Los temas que suenan son ricoteros, pero también se escuchan consignas políticas más explícitas. Olavarría rebosa de gente, se trata a todas luces de una fiesta popular. ¿Nacional y popular? Branca Coca $300 Macri gato. La calle, la ciudad entera, es como una gran pancarta. Incluso, el límite entre lo público y lo privado se transformó en una línea ancha y difusa, con gente acampando en las plazas, salones y jardines, vecinos que extienden el límite de sus casas sobre la vereda para vender choris o cerveza. El espacio público es un lugar de disputa, siempre. En la penumbra de sus formas se desenvuelven todo tipo de intereses contrapuestos: baño $20 ducha $50 recarga de celular $15, alquilo vereda.
LA FIESTA. EL RECITAL. LA CEREMONIA
La ciudad estaba invadida por miles de desclasados. Miles. Chicos y chicas tomando fernet en botellas de plástico cortadas por la mitad. Muchos más chicos que chicas. 30 70, para Jorge. 25 75, para Lucas, Mauro y el Gallo. Yo no supe decir nada. Chicos con caras crudas, idos. Chicos de la popular, visitante o local, de zonas feas, de zonas peligrosas. Chicos de mal ambiente. Chicos de los que te hacen cruzar la vereda. Trapitos, negros, cabezas, monchos, villeros. Pungas y rolingas. Pibes del conurbano. Grasas, borrachos, faloperos. Desempleados, precarizados, repitentes, changarines, chicos con planes. Madres y padres solteros. Con sus bebitos sin futuro en sus cochecitos sucios de migas y yogur cortado. Gastaban sus últimos pocos mangos en comida de mierda, faso, fernet, coca cola, cocaína y birra. Bailaban, cantaban y me daban la bienvenida. Amigo, cheto, campera, dibujante. Yo llevaba mi cuaderno, me sentaba a dibujar lo que veía y me rodeaban como moscas interesadas y divertidas. Tenía puesta una campera entallada, creo que se dice así, canchera, de Bensimon. Me la regaló mi vieja, marrón, como de cuero. El Gallo me miró y me dijo: “sos el único tipo con cuellito, en todo Olavarría”. Esta era la fiesta. La recepción. La previa del apocalípsis.*
Los recitales de “Los Redonditos de Ricota” anticiparon en mucho la versión popular del Himno Nacional Argentino que se corea en los Mundiales. Todo tema ricotero tiene su propio “oh oh oh”.

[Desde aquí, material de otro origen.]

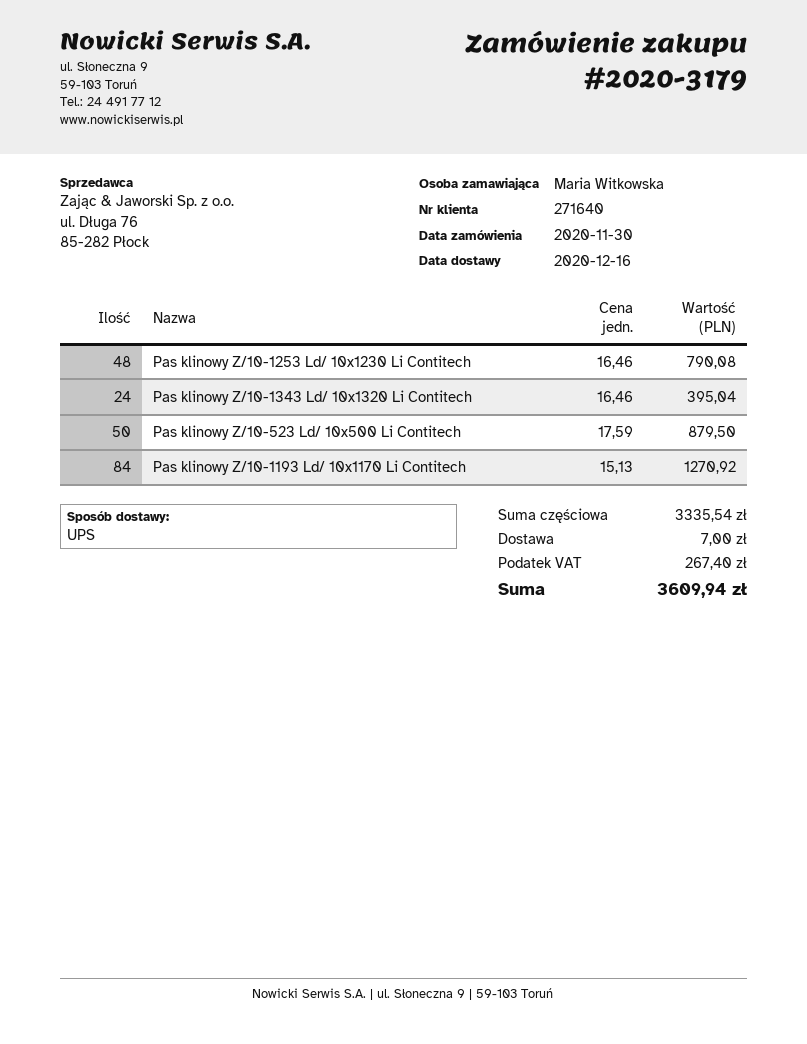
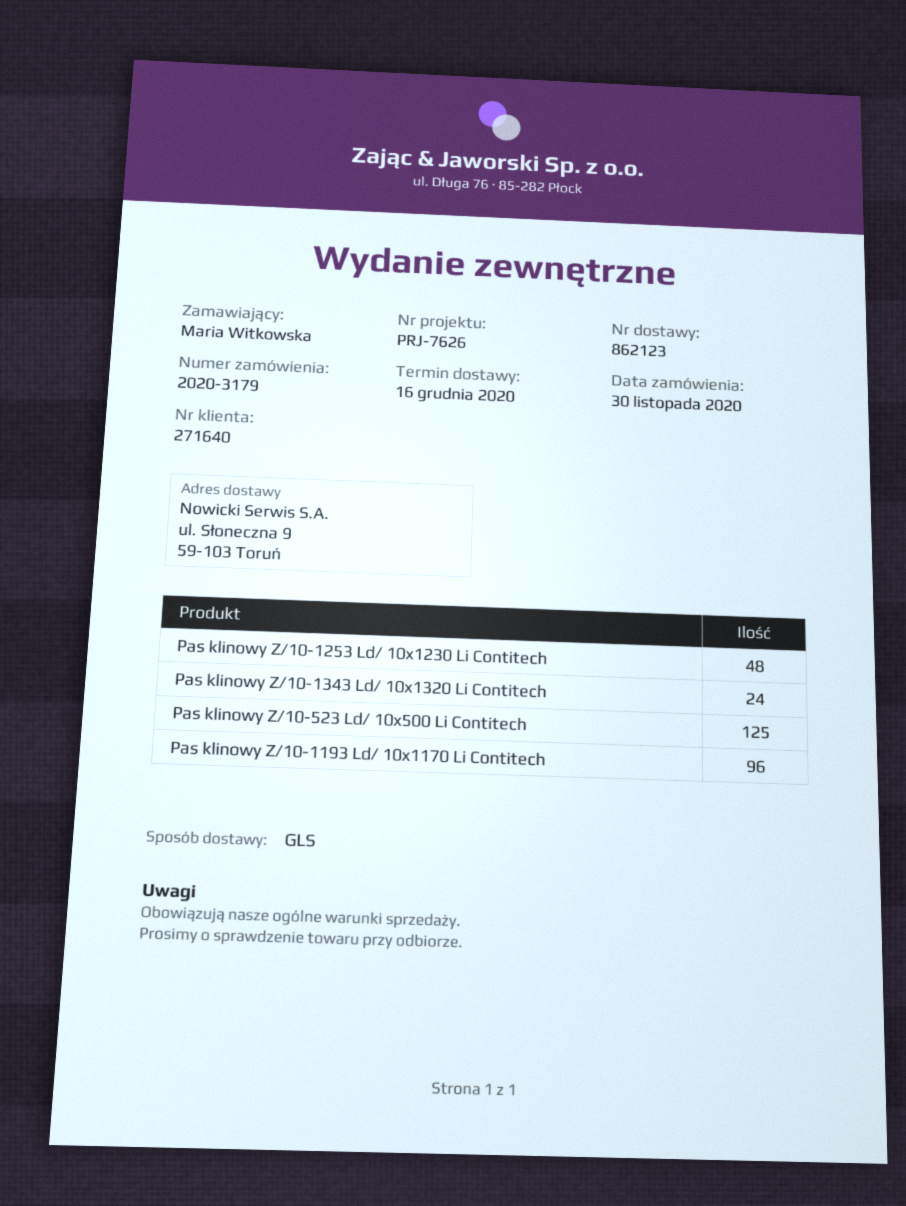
shipping method: UPS -> GLS
Pas klinowy Z/10-523 Ld/ 10x500 Li Contitech: 50 -> 125
Pas klinowy Z/10-1193 Ld/ 10x1170 Li Contitech: 84 -> 96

Al acercarse el momento del concierto, los ritos ricoteros se multiplican. No se trata sólo del final, de la comunión más grande del mundo, ese enardecimiento colectivo que llega cuando las piernas ya no te sostienen y una especie de fe delirante reactiva los cuerpos agotados. Mucho antes de que arranque el concierto, se canta, como en la cancha. Cuando “Los Redondos” todavía estaban juntos, el ritual era todavía más futbolero porque, aunque no había público visitante, las canciones iban contra el equipo contrario: “Soda”. Sonaba mucho un cantito que, tras la muerte de Cerati, todos recordamos con dolor. Había personajes que se repetían, como el falso indio que colocaba la mano sobre su boca y pegaba unos tremendos alaridos, o el paralítico heavy metal en silla de ruedas, en medio de todos los pogos. Antes de arrancar no faltaba, nunca, el “paredón paredón, paredón paredón, para todos los milicos que vendieron la nación”. En los 90, después del asesinato de Walter Bulacio, el cantito fue otro. Sonaba religiosamente: “yo sabía, yo sabía, que a Bulacio, lo mató la policía”. El himno ricotero por excelencia no tenía un tinte político: “olé olé olé, olé olé olé olá, olé olé olé, cada día te quiero más. Oh, soy redondo, es un sentimiento, no puedo parar…” Lo lindo era que la banda se prendía. Se trataba de un tema más, y sonaba varias veces en una misma noche.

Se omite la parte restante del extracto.